__Provided records__:
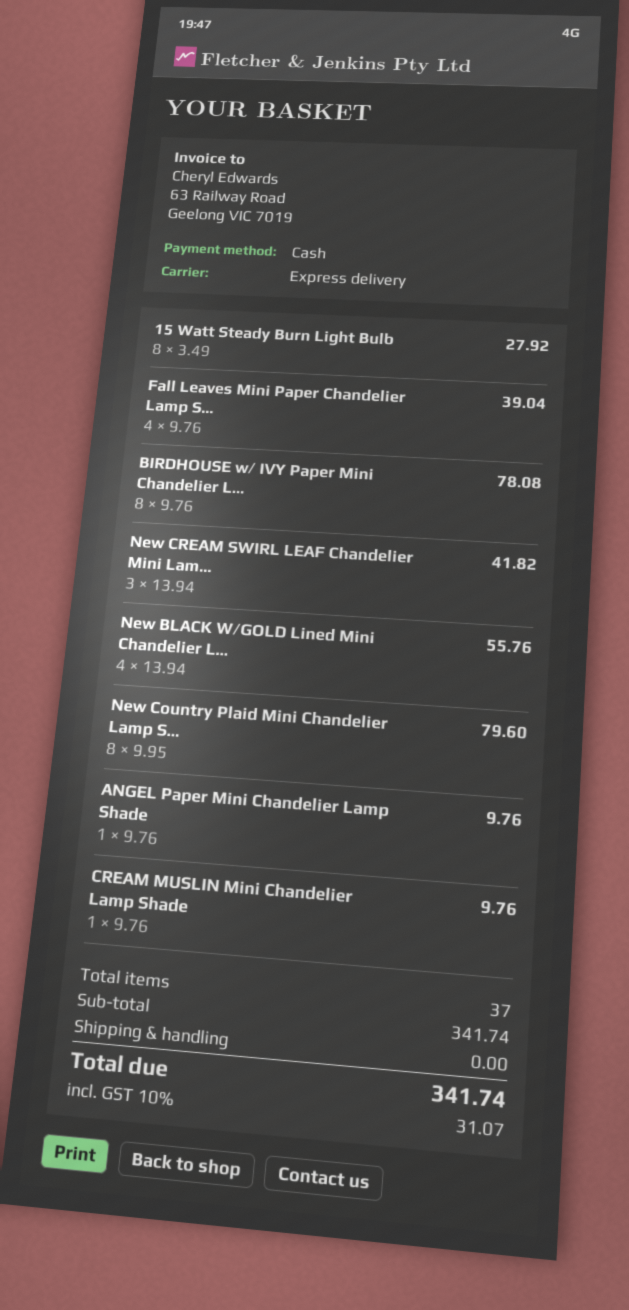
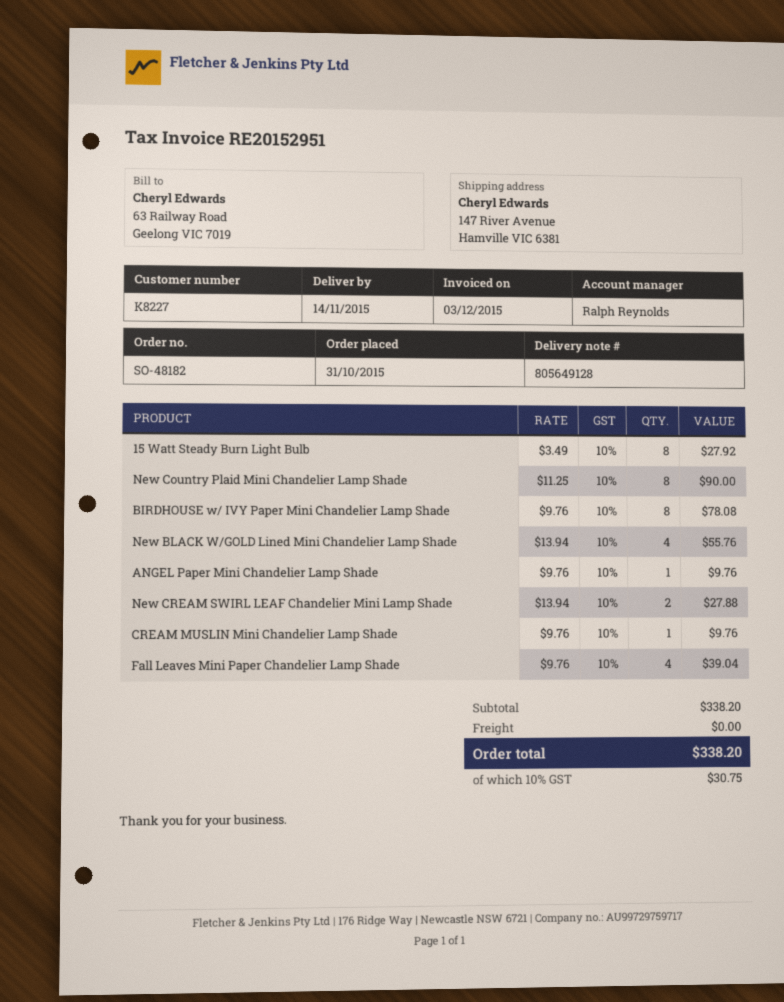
New CREAM SWIRL LEAF Chandelier Mini Lam...: 3 x 13.94 = 41.82 -> 2 x 13.94 = 27.88
New Country Plaid Mini Chandelier Lamp S...: 8 x 9.95 = 79.60 -> 8 x 11.25 = 90.00
subtotal: 341.74 -> 338.20
tax: 10% = 31.07 -> 10% = 30.75
total: 341.74 -> 338.20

__What is required__: Print the entries above word for word, without pictures.

__Response to this exercise__:
New CREAM SWIRL LEAF Chandelier Mini Lam...: 3 x 13.94 = 41.82 -> 2 x 13.94 = 27.88
New Country Plaid Mini Chandelier Lamp S...: 8 x 9.95 = 79.60 -> 8 x 11.25 = 90.00
subtotal: 341.74 -> 338.20
tax: 10% = 31.07 -> 10% = 30.75
total: 341.74 -> 338.20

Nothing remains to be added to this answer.